Но Эрнест все-таки отправил в Стокгольм послание, которое на церемонии прочел Джон Кэбот, американский посол в Швеции. «Члены Шведской академии, дамы и господа. Я не умею писать речи, не обладаю ни ораторскими способностями, ни риторическими, но хочу поблагодарить исполнителей щедрого завещания Альфреда Нобеля за присуждение мне этой премии. Каждый, кому присуждается Нобелевская премия, должен принимать ее со смирением и пониманием того, что существует длинный список имен выдающихся писателей, не получивших эту награду. Нет необходимости перечислять эти имена. Любой из здесь присутствующих может составить свой перечень — в соответствии со своими знаниями и следуя велению совести. Было бы нелепо просить посла моей страны произнести речь, в которой бы выразилось то, что переполняет мою душу. Не всегда в книгах писателя все сразу же становится очевидно, и в этом порой заключается его счастье, но со временем созданные им тексты становятся абсолютно ясными и, вместе с определенной долей алхимии, которой он владеет, обеспечивают ему либо долгую жизнь в литературе, либо скорое забвение. Пишется лучше всего в одиночестве. Писательские организации иногда в какой-то мере облегчают это бремя, но я очень сомневаюсь, что они улучшают написанное. Расставшись с одиночеством, писатель может вырасти в общественную фигуру, но при этом часто страдает его работа. Писатель работает один, и, если он действительно хороший писатель, он должен изо дня в день думать о том, останется ли его имя в веках или нет. Для истинного писателя каждая книга должна быть новым стартом, новой попыткой достичь недостижимое. Он всегда должен стремиться сделать то, чего никогда до него никто не делал, или то, что другие пытались сделать, но не сумели. И тогда, если ему повезет, он добьется удачи. Как просто было бы писать книги, если бы от писателя требовалось лишь написать по-другому о том, что уже было хорошо рассказано другими. Именно потому, что в прошлом у нас были такие великие писатели, современный писатель должен идти дальше, туда, где еще никто не был и где ему никто не в состоянии помочь. Ну что ж, для писателя я уже наговорил слишком много. Писатель должен выражать свои мысли в своих книгах, а не в речах. Еще раз большое спасибо».
В это время я работал над статьей в Пентагоне, но был в курсе всех событий, происходивших на Кубе с Хемингуэи, и очень сочувствовал ему по поводу всей этой шумихи, так мешавшей ему жить и работать. Однажды, вернувшись в свой отель — а было это первого января 1955 года, — я нашел сообщение, в котором меня просили срочно позвонить в Гавану.

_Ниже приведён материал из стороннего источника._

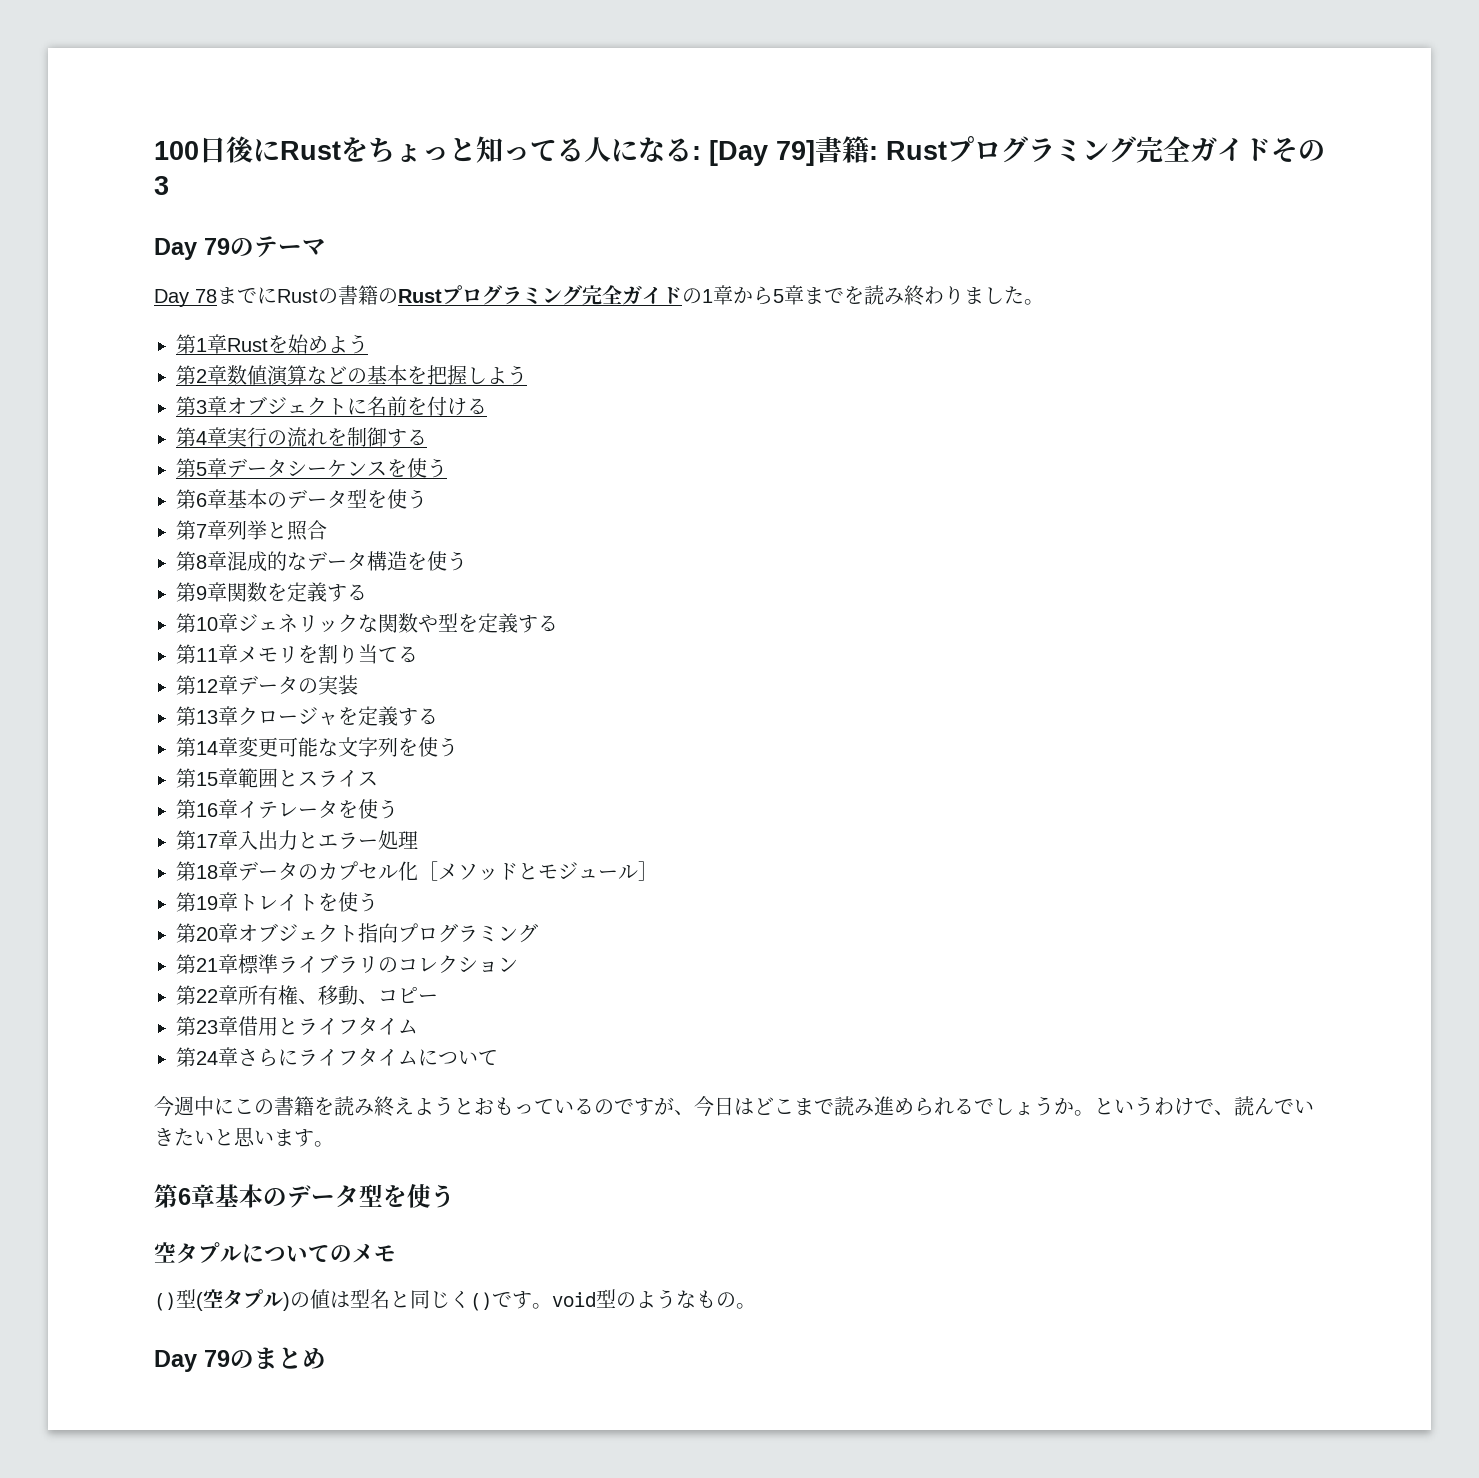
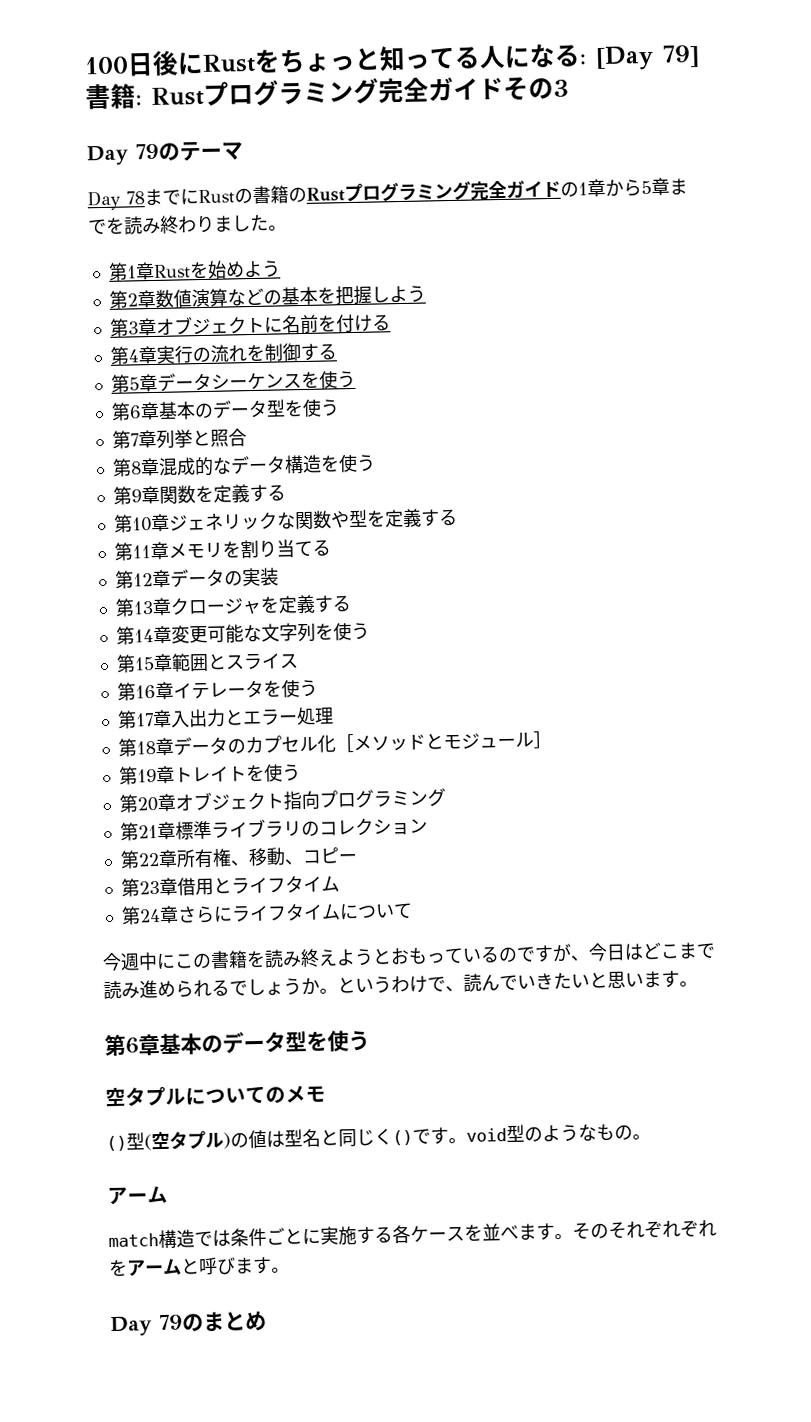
  ()型(空タプル)の値は型名と同じく()です。void型のようなもの。
+ アーム
+ match構造では条件ごとに実施する各ケースを並べます。そのそれぞれぞれをアームと呼びます。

Через четыре часа непрекращающихся попыток мне все-таки удалось дозвониться. Голос Эрнеста звучал твердо, и говорил он немного быстрее, чем обычно, иногда совсем не делая пауз между словами. В трубке слышался постоянный гул, как будто Эрнест стоял в телефонной будке на улице.
— Хотч, хочу извиниться за эти чертову путаницу.
— О чем ты?
— Ты не представляешь, на что это все похоже! Ты должен знать все детали. Мы слишком хорошие друзья, чтобы подобные вещи могли создавать какие-то проблемы.
— Какие проблемы, Папа? Я ничего не знаю.
— До самого сентября у меня все валилось из рук. Потом я начал писать, и, может, даже лучше, чем когда-либо раньше. Я написал тридцать пять тысяч слов после двух месяцев бесплодных попыток, и это был действительно классный текст. Потом началась история с премией, но я продолжал работать до самого последнего дня, когда все окончательно прояснилось. И вот — никакой радости (если кто-то полагает, что по этому поводу вообще можно радоваться) — только репортеры и фотокорреспонденты перевирают меня в своих газетах и непрерывно ноют, а моя книга, которой я отдавал всего себя, которой жил и ночью и днем, вылетела у меня из головы.